What you need to do
Copy out, from the data, each line containing the string "overflow".

Dataset entries
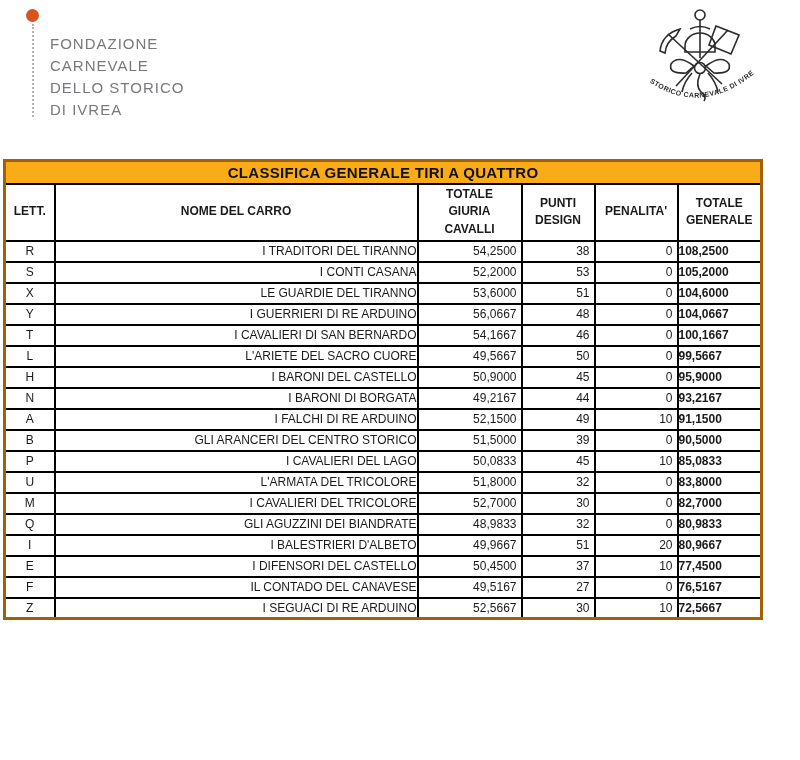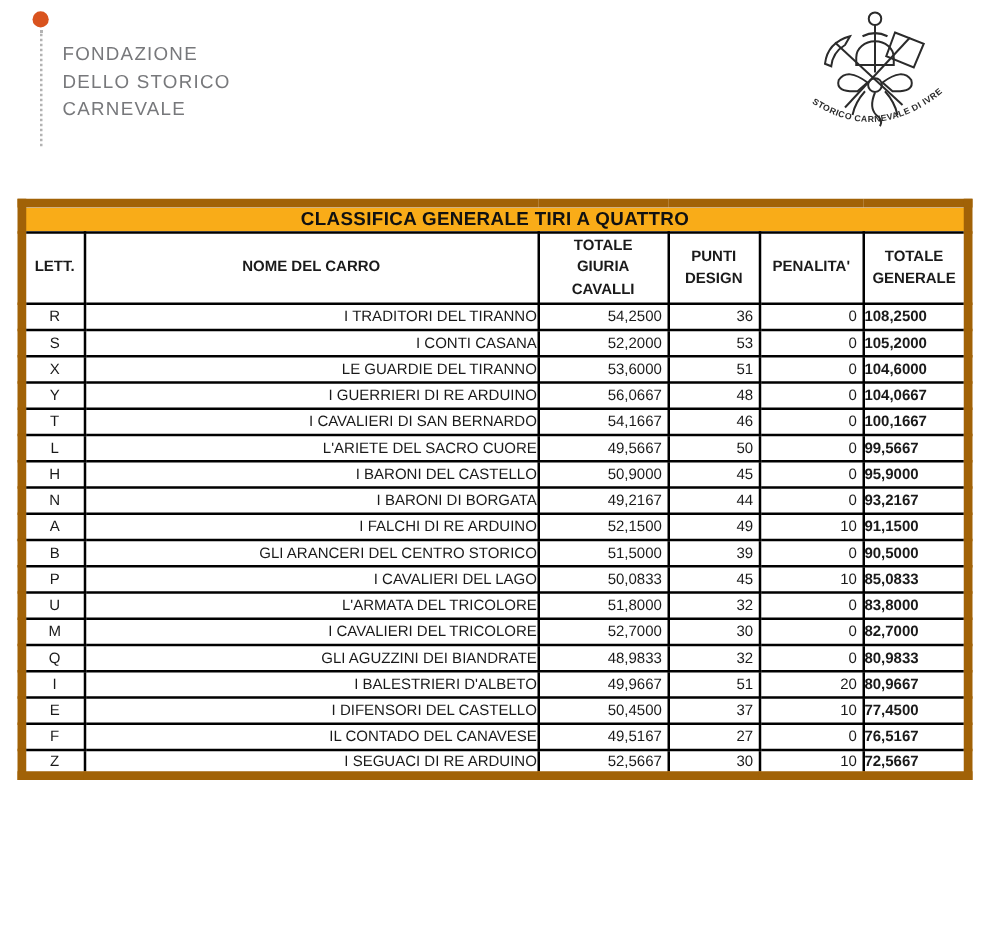--- a/index.html
+++ b/index.html
@@ -21,22 +21,22 @@
   .brand-name { margin-top: 24px; color: #77787b; font-size: 15px; line-height: 22px; letter-spacing: 1px; }
 
   .crest { position: absolute; left: 638px; top: 4px; width: 124px; height: 112px; }
   .crest svg { width: 100%; height: 100%; }
 
   
   table.ranking {
     border-collapse: collapse;
     table-layout: fixed;
     width: 757px;
-    margin-left: 14px;
-    border: 7px solid #a16207;
+    margin-left: 3px;
+    border: 3px solid #a16207;
   }
   .ranking th, .ranking td { border: 2px solid #000; overflow: hidden; }
 
   .title-bar {
     background: #f9ac18;
     height: 23px;
     font-size: 15px;
     font-weight: bold;
     text-align: center;
     letter-spacing: 0.3px;
@@ -71,22 +71,23 @@
 
   <div class="page-header">
 
     <div class="brand">
       <div class="brand-rail">
         <div class="brand-dot" style="background: rgb(217, 83, 30);"></div>
         <div class="brand-rail-line"></div>
       </div>
       <div class="brand-name" style="color: rgb(119, 120, 123);">
         <div>FONDAZIONE</div>
+        <div>CARNEVALE</div>
         <div>DELLO STORICO</div>
-        <div>CARNEVALE</div>
+        <div>DI IVREA</div>
       </div>
     </div>
 
     <div class="crest">
       <svg viewBox="0 0 124 112" xmlns="http://www.w3.org/2000/svg" fill="none" stroke="#2b2b2b" stroke-width="1.6">
         <defs>
           <path id="arcpath" d="M 8 76 Q 62 114 116 70"></path>
         </defs>
 
         <circle cx="62" cy="11" r="5"></circle>
@@ -140,21 +141,21 @@
           <th class="col-penalita">PENALITA'</th>
           <th class="col-totale">TOTALE
 GENERALE</th>
         </tr>
     </thead>
     <tbody>
         <tr>
           <td class="col-lett">R</td>
           <td class="col-nome">I TRADITORI DEL TIRANNO</td>
           <td class="col-giuria">54,2500</td>
-          <td class="col-design">36</td>
+          <td class="col-design">38</td>
           <td class="col-penalita">0</td>
           <td class="col-totale">108,2500</td>
         </tr>
         <tr>
           <td class="col-lett">S</td>
           <td class="col-nome">I CONTI CASANA</td>
           <td class="col-giuria">52,2000</td>
           <td class="col-design">53</td>
           <td class="col-penalita">0</td>
           <td class="col-totale">105,2000</td>

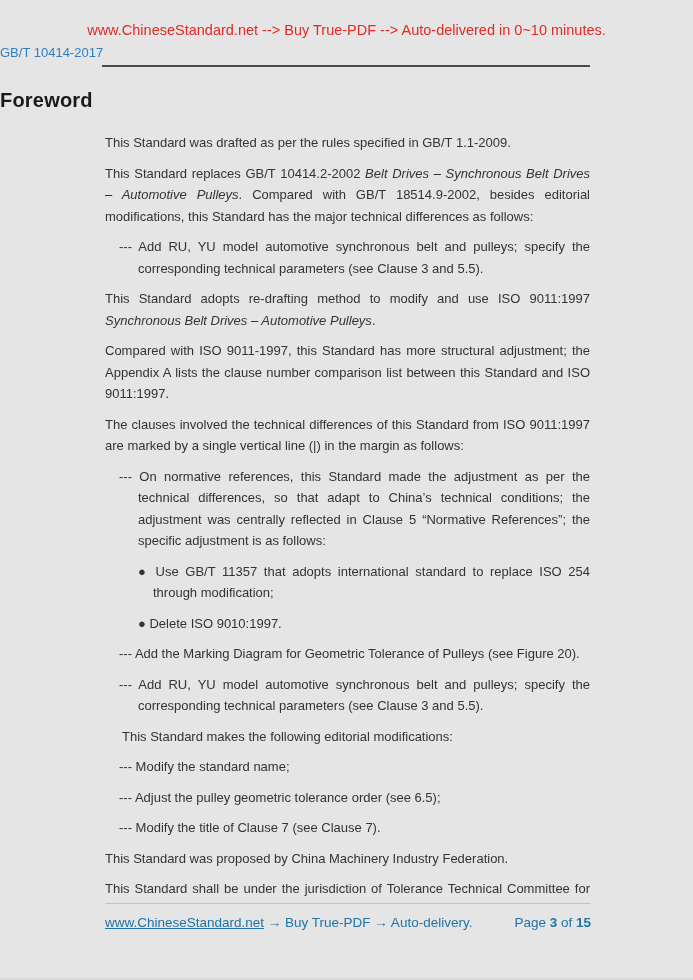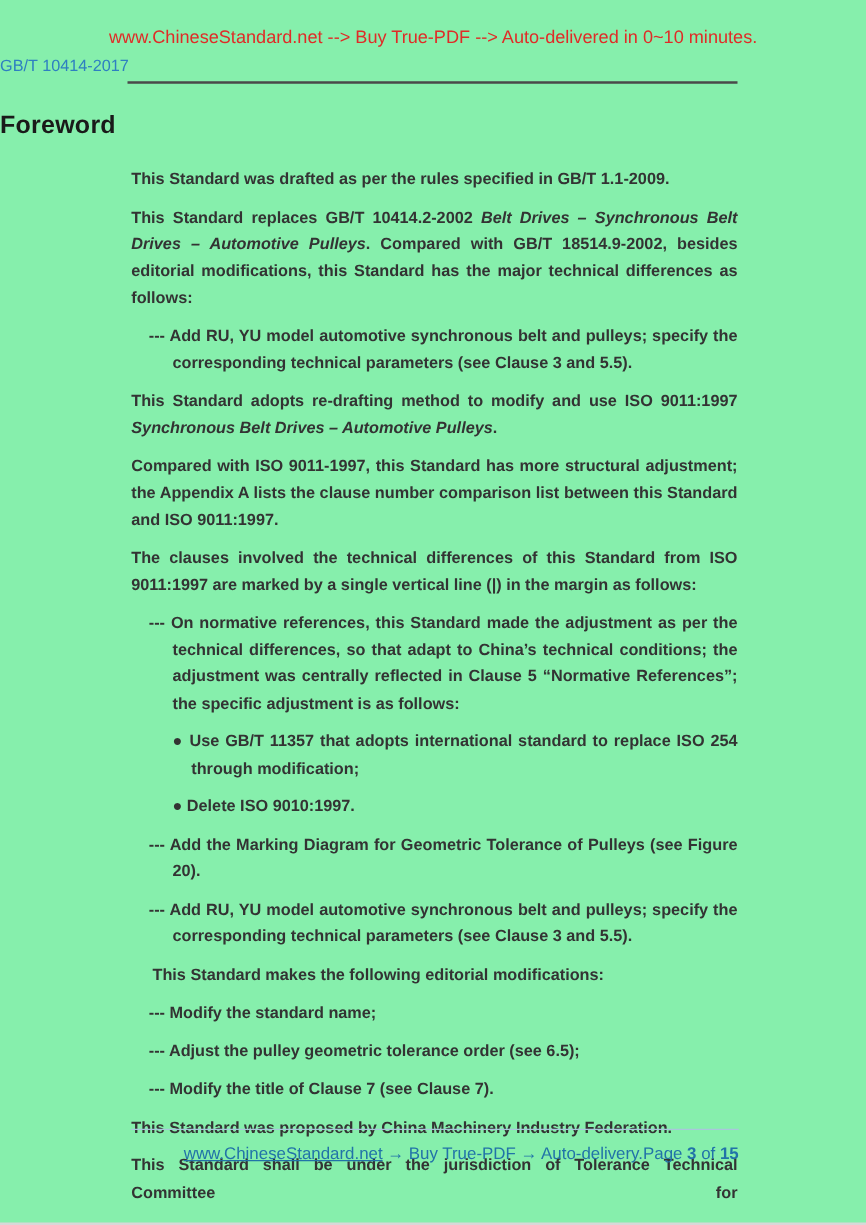--- a/index.html
+++ b/index.html
@@ -1,19 +1,19 @@
 <!DOCTYPE html>
 <html style="--red: #e02b27; --blue: #2e7fc1; --footerblue: #2173a8;"><head>
 <meta charset="utf-8">
 <style>
   html,body{margin:0;padding:0;background:#ffffff;}
   .page{
     position:relative;
     width:693px;height:980px;
-    background:#86efac;
+    background:#e5e5e5;
     font-family:"Liberation Sans","DejaVu Sans",sans-serif;
     color:#333;
     overflow:hidden;
   }
   .hdr-promo{
     padding-top:21px;
     text-align:center;
     font-size:14.5px;
     line-height:19px;
     color:var(--red,#e02b27);
@@ -37,33 +37,33 @@
     font-size:20px;
     font-weight:bold;
     color:#1a1a1a;
     letter-spacing:0.2px;
   }
   .body-wrap{
     margin:0 103px 0 105px;
     font-size:13px;
     line-height:21.5px;
   }
-  .para{margin:0 0 9px 0;text-align:justify;font-weight:bold;}
+  .para{margin:0 0 9px 0;text-align:justify;}
   .para i{font-style:italic;}
   .dash{padding-left:33px;text-indent:-19px;}
   .bullet{padding-left:48px;text-indent:-15px;}
   .indent{padding-left:17px;}
   .force-justify{text-align-last:justify;}
   .footer{
     position:absolute;
     left:105px;right:102px;top:903px;
     border-top:1px solid #a9c6db;
     padding-top:11px;
     display:flex;
-    justify-content:flex-end;
+    justify-content:space-between;
     align-items:baseline;
     font-size:13.5px;
     color:var(--footerblue,#2173a8);
   }
   .footer a{
     color:var(--footerblue,#2173a8);
     text-decoration:underline;
     cursor:pointer;
   }
   .page-num b{font-weight:bold;}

Solved problem
   .ranking th, .ranking td { border: 2px solid #000; overflow: hidden; }
     overflow:hidden;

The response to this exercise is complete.